Return all the data exactly, keeping the pictures out.
===== Provided information
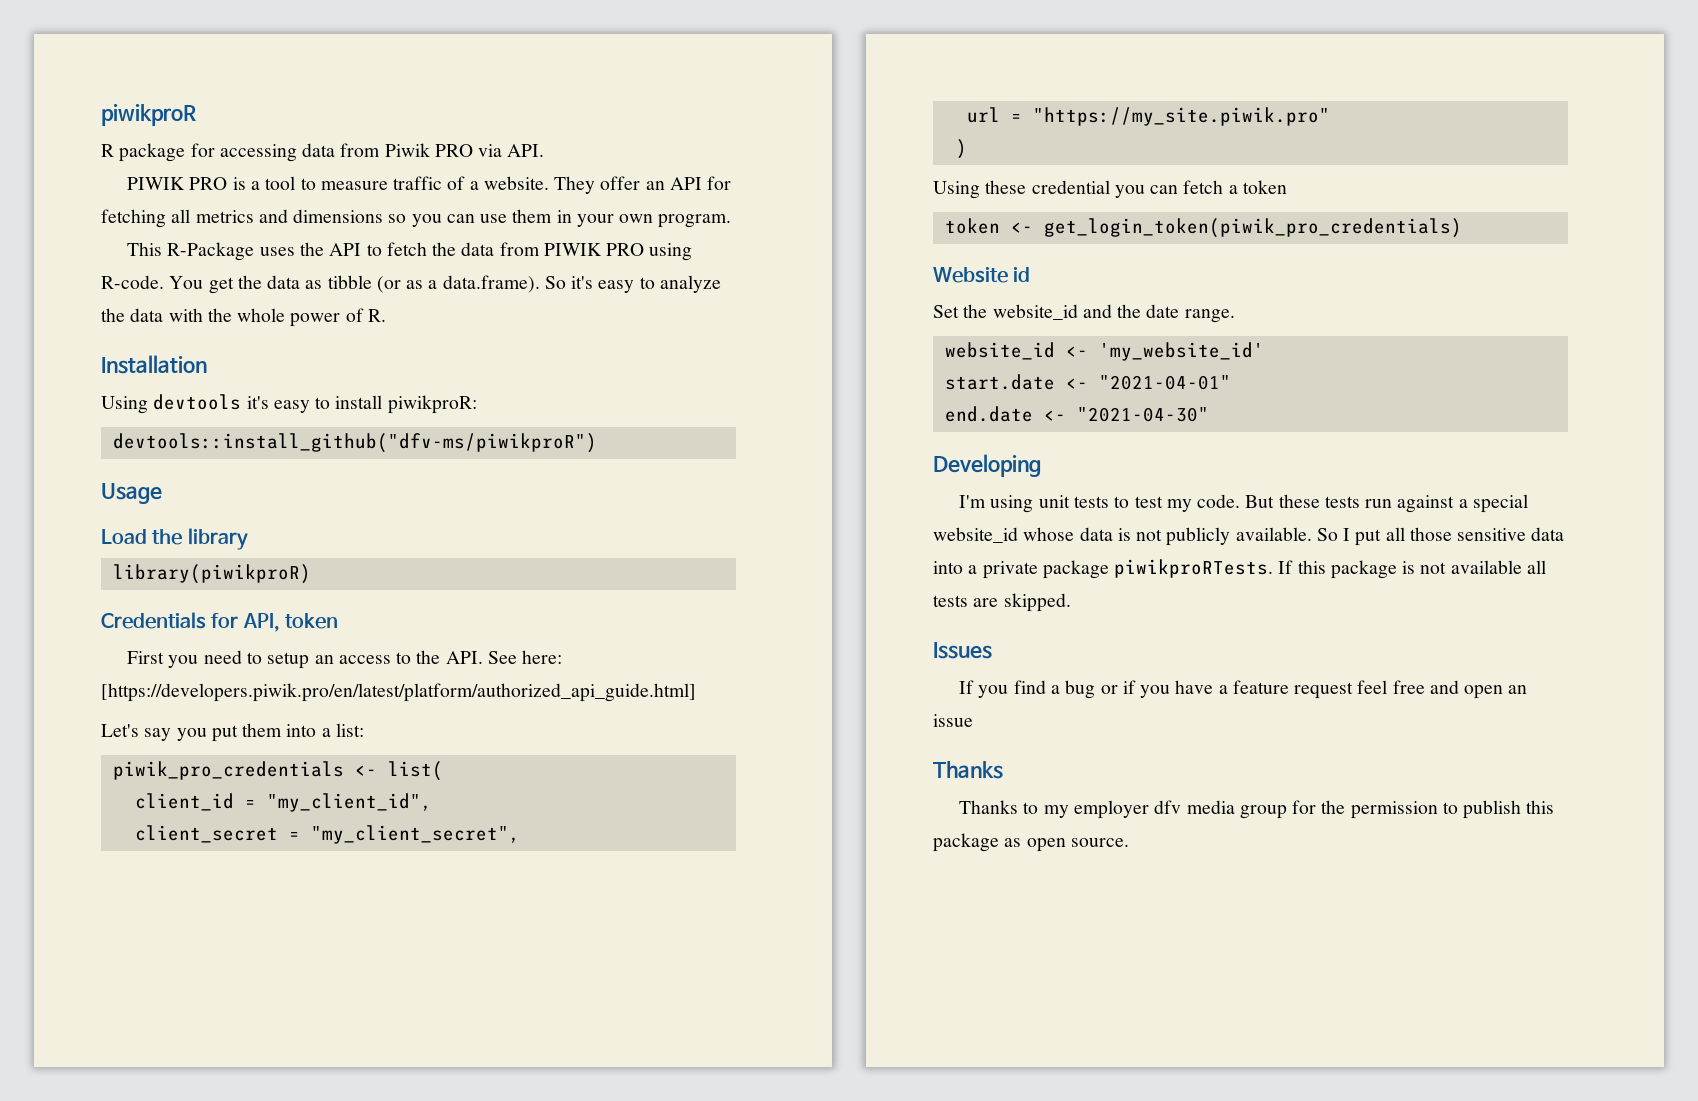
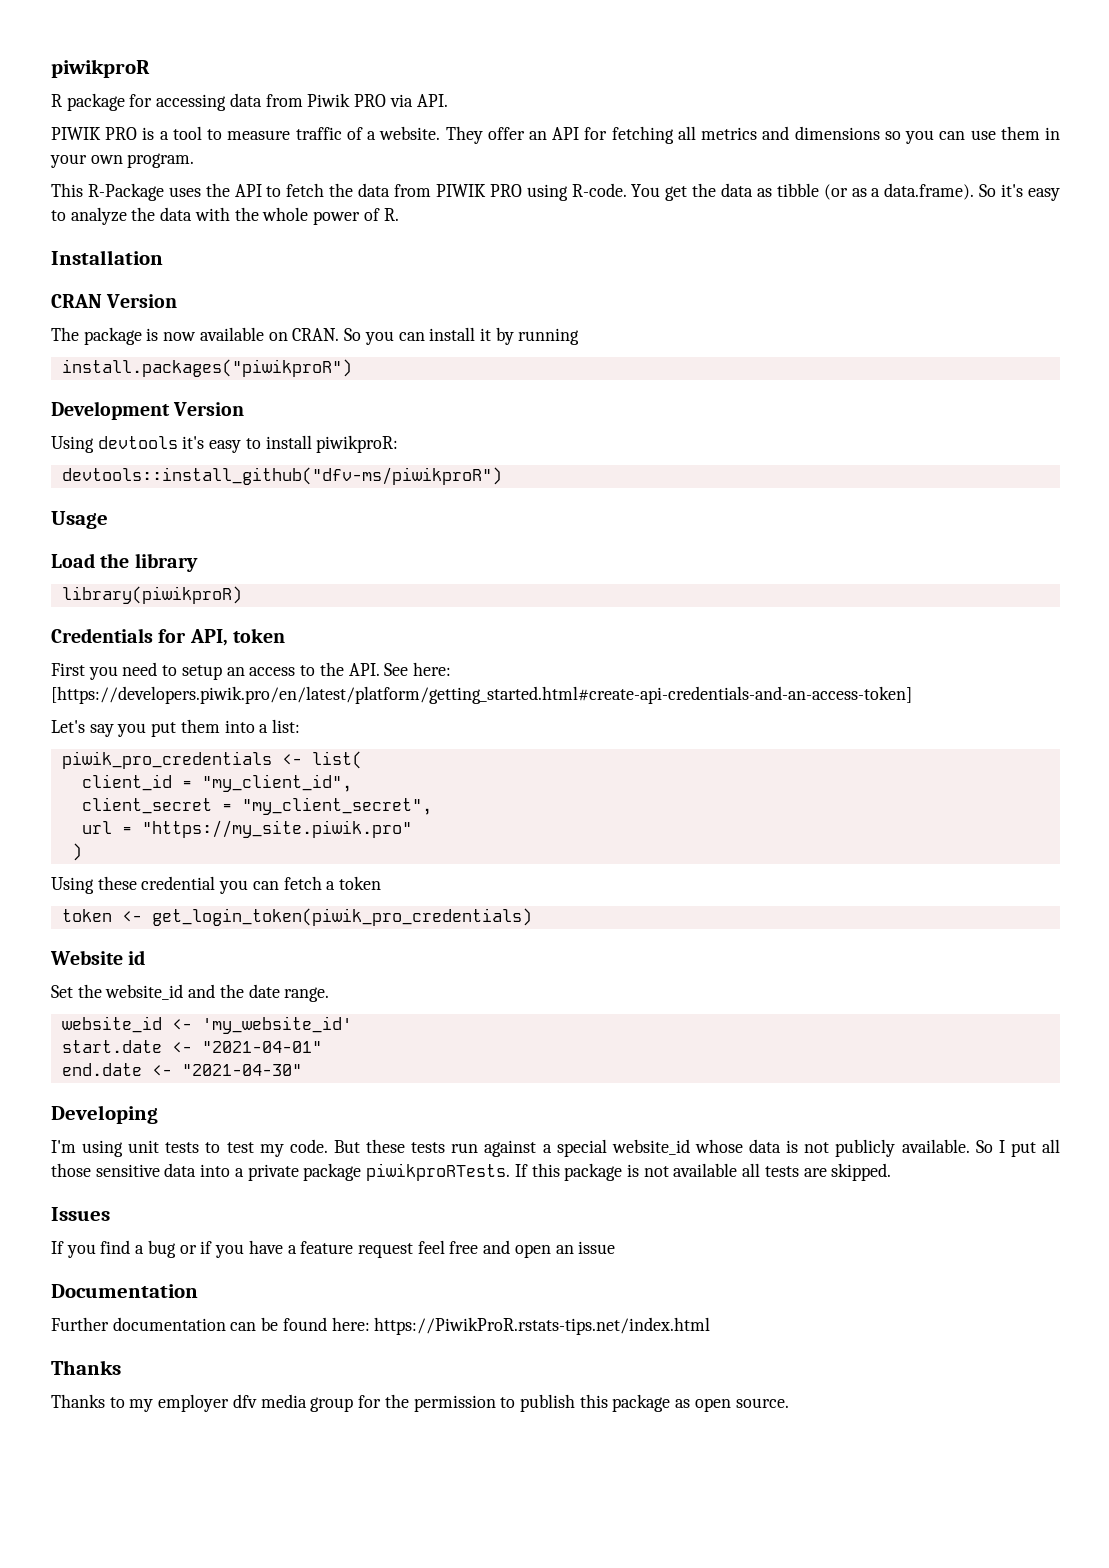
+ CRAN Version
+ The package is now available on CRAN. So you can install it by running
+ install.packages("piwikproR")
+ Development Version
- First you need to setup an access to the API. See here: [https://developers.piwik.pro/en/latest/platform/authorized_api_guide.html]
+ First you need to setup an access to the API. See here: [https://developers.piwik.pro/en/latest/platform/getting_started.html#create-api-credentials-and-an-access-token]
+ Documentation
+ Further documentation can be found here: https://PiwikProR.rstats-tips.net/index.html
==========
Response to the exercise:
+ CRAN Version
+ The package is now available on CRAN. So you can install it by running
+ install.packages("piwikproR")
+ Development Version
- First you need to setup an access to the API. See here: [https://developers.piwik.pro/en/latest/platform/authorized_api_guide.html]
+ First you need to setup an access to the API. See here: [https://developers.piwik.pro/en/latest/platform/getting_started.html#create-api-credentials-and-an-access-token]
+ Documentation
+ Further documentation can be found here: https://PiwikProR.rstats-tips.net/index.html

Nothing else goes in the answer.